[Stored entries]
▼▼▼
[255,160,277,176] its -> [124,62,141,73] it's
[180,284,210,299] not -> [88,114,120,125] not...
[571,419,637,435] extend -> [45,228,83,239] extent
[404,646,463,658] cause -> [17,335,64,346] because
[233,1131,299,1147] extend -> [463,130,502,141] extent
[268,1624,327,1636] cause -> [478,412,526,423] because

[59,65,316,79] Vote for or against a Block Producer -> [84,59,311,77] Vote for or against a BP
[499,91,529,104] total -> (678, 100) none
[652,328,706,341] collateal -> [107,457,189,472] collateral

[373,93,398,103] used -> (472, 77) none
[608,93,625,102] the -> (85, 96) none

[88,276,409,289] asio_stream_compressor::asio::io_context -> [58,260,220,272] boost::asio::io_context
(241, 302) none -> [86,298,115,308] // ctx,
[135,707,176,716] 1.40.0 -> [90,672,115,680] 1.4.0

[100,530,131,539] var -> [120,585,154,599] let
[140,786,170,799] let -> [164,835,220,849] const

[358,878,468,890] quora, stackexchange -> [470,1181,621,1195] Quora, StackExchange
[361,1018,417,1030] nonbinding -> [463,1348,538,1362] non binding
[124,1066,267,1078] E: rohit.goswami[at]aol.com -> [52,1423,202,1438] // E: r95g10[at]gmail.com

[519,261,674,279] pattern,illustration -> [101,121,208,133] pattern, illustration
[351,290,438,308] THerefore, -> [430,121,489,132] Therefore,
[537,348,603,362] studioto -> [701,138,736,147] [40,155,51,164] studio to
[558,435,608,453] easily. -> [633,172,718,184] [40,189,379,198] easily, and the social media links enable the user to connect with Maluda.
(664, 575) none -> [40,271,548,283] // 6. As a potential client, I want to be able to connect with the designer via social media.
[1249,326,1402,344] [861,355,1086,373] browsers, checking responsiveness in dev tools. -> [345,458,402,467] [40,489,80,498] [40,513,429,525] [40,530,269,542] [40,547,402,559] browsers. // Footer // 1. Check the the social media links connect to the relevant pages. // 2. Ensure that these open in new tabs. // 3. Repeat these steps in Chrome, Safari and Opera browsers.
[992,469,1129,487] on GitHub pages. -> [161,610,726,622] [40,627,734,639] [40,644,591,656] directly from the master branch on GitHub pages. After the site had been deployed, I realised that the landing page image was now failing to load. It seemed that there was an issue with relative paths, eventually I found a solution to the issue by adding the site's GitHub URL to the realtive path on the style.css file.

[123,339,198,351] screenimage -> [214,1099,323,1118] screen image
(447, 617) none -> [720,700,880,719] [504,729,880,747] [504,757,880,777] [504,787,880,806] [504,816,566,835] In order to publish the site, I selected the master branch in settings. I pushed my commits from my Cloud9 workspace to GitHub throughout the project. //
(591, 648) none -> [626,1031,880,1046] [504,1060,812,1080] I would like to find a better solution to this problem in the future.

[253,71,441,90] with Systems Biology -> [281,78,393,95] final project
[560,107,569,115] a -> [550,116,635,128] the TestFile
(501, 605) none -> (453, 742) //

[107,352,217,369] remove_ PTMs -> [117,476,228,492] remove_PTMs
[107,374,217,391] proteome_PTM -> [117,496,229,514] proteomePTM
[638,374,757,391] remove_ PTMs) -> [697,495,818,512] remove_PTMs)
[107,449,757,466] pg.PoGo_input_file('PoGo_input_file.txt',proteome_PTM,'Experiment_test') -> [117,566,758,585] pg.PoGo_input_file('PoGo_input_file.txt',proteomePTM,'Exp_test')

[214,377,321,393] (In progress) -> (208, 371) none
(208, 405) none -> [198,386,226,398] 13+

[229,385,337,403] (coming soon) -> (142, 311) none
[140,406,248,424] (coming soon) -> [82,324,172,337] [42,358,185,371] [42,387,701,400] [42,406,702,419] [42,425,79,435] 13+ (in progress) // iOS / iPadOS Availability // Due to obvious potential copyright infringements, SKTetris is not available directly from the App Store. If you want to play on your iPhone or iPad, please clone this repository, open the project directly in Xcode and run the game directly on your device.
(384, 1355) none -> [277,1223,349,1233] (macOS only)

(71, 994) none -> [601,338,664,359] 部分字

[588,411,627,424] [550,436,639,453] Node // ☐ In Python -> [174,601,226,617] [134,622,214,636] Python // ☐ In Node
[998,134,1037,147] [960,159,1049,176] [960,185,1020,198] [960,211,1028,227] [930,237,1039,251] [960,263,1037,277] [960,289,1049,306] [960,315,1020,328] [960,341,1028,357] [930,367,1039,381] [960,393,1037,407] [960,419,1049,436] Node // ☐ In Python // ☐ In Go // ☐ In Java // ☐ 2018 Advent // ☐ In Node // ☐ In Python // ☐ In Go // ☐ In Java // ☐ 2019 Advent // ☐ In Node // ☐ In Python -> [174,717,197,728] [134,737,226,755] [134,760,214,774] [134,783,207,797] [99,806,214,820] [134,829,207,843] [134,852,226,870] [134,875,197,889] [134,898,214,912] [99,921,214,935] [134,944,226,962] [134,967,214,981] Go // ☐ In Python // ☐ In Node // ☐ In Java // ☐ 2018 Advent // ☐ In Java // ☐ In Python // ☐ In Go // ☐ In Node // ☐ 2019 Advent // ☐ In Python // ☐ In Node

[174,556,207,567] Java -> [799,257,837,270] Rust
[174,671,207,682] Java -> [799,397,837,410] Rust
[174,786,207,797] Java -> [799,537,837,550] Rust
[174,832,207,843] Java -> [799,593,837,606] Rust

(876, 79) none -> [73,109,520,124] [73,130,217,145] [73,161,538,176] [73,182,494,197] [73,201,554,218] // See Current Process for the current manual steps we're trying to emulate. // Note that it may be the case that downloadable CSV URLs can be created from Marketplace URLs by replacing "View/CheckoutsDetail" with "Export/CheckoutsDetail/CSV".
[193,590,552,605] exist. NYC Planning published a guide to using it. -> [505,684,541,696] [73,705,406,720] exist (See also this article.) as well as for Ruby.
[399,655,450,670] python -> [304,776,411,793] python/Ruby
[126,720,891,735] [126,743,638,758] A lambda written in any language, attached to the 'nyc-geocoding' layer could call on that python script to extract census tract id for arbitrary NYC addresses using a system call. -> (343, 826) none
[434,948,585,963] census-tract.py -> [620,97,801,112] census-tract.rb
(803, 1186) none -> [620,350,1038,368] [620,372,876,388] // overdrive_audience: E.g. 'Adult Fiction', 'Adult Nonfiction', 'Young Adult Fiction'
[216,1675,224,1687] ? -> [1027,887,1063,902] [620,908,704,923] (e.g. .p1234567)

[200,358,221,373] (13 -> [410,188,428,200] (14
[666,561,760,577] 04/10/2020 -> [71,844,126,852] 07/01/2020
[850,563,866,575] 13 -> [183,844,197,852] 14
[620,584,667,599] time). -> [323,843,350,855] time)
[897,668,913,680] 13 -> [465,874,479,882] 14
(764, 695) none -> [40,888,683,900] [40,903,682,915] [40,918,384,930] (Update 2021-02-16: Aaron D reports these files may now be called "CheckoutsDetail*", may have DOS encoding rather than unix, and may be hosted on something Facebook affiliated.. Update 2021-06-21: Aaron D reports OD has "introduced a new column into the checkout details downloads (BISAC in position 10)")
▲▲▲
What this task involves ▸ Repeat only the lines above, from the first line of the entries through the line that contains "[558,435,608,453] easily. ->", including both ends.

Task response ▸
[255,160,277,176] its -> [124,62,141,73] it's
[180,284,210,299] not -> [88,114,120,125] not...
[571,419,637,435] extend -> [45,228,83,239] extent
[404,646,463,658] cause -> [17,335,64,346] because
[233,1131,299,1147] extend -> [463,130,502,141] extent
[268,1624,327,1636] cause -> [478,412,526,423] because

[59,65,316,79] Vote for or against a Block Producer -> [84,59,311,77] Vote for or against a BP
[499,91,529,104] total -> (678, 100) none
[652,328,706,341] collateal -> [107,457,189,472] collateral

[373,93,398,103] used -> (472, 77) none
[608,93,625,102] the -> (85, 96) none

[88,276,409,289] asio_stream_compressor::asio::io_context -> [58,260,220,272] boost::asio::io_context
(241, 302) none -> [86,298,115,308] // ctx,
[135,707,176,716] 1.40.0 -> [90,672,115,680] 1.4.0

[100,530,131,539] var -> [120,585,154,599] let
[140,786,170,799] let -> [164,835,220,849] const

[358,878,468,890] quora, stackexchange -> [470,1181,621,1195] Quora, StackExchange
[361,1018,417,1030] nonbinding -> [463,1348,538,1362] non binding
[124,1066,267,1078] E: rohit.goswami[at]aol.com -> [52,1423,202,1438] // E: r95g10[at]gmail.com

[519,261,674,279] pattern,illustration -> [101,121,208,133] pattern, illustration
[351,290,438,308] THerefore, -> [430,121,489,132] Therefore,
[537,348,603,362] studioto -> [701,138,736,147] [40,155,51,164] studio to
[558,435,608,453] easily. -> [633,172,718,184] [40,189,379,198] easily, and the social media links enable the user to connect with Maluda.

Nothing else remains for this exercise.